Suddenly, the wheels are in rapid motion for a half-cocked Hitchcockian thriller where the CD becomes less important than the confusion surrounding it. There comes a point when nobody knows what they’re chasing or why, brilliantly exemplified by J.K. Simmons as a blank-faced CIA boss struggling to ‘monitor’ the situation. You’ll feel his pain, especially in the first half hour when there is much to take in. It then tips very quickly into madcap action. It appears that even the Coens are slightly overtaken by events, relying on coincidence to tie the loose strands.
At times this noir is a little too nutty and we don’t have a character to laugh with as much as laugh at, so it doesn’t have the same bountiful charm as The Big Lebowksi. Still, there are plenty of inspired, blackly funny moments that could only spring from the two heads of Coen. It needs a dangerously sharp intellect to stage this carnival of idiocy without insulting viewers' intelligence. The brothers may present it as throwaway entertainment, but every gag feels lovingly crafted, finely tuned and perfectly timed. Furthermore, given how inept the CIA have been in recent political crises - and let's not forget, these are the people who tried to assassinate Fidel Castro with an exploding cigar - the story isn't wholly implausible.
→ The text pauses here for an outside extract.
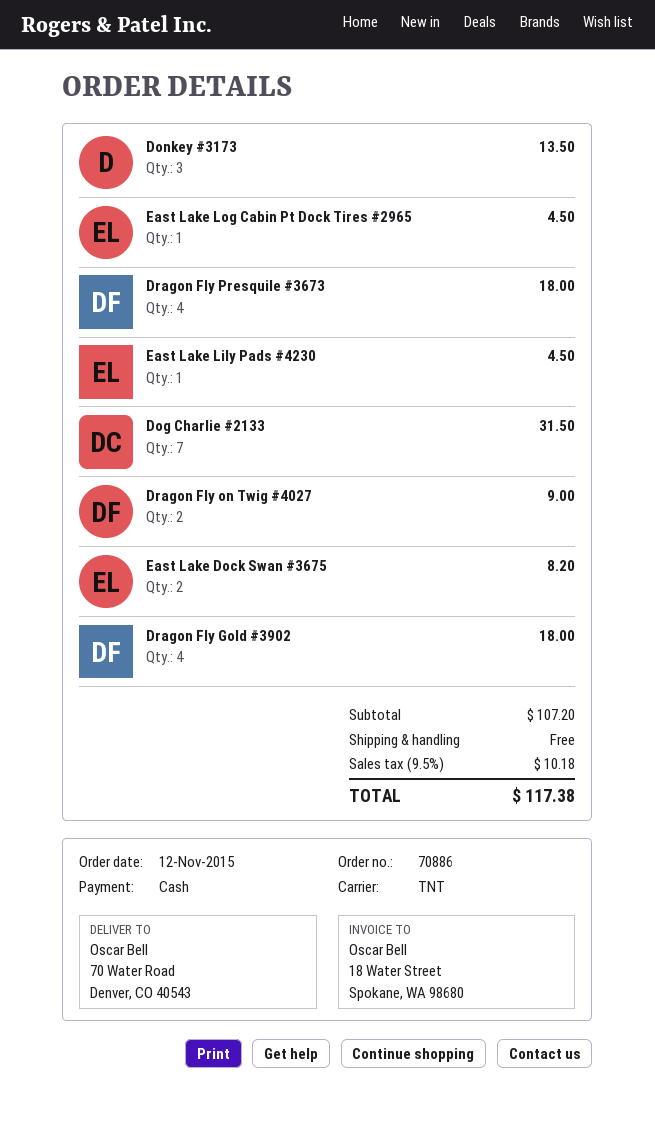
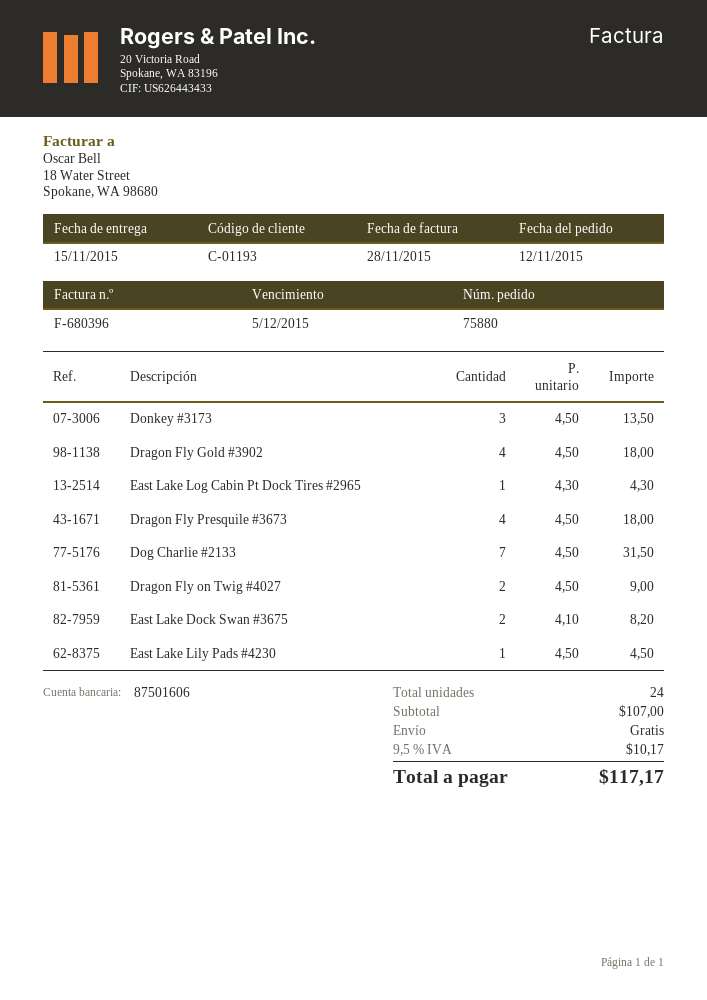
order number: 70886 -> 75880
East Lake Log Cabin Pt Dock Tires #2965: 1 for 4.50 -> 1 for 4.30
subtotal: 107.20 -> 107.00
tax: 9.5% = 10.18 -> 9.5% = 10.17
total: 117.38 -> 117.17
Coen fans will also enjoy their distinct brand of whip-cracking dialogue, which is almost musical in its rhythms. Pitt gets the swing of it after a hesitant start and his phone-call to Cox stands as one of the most memorable scenes in the film. Clooney, a gifted comic actor, looks at home from the get-go with another take on his ‘Dapper Dan Man’ previously seen in the Coens' O Brother, Where Art Thou and Intolerable Cruelty. In the end, the only thing we know for sure is that everybody is having a blast and, even if it is utterly inconsequential, such an experience is hard to forget. Just ask Fidel...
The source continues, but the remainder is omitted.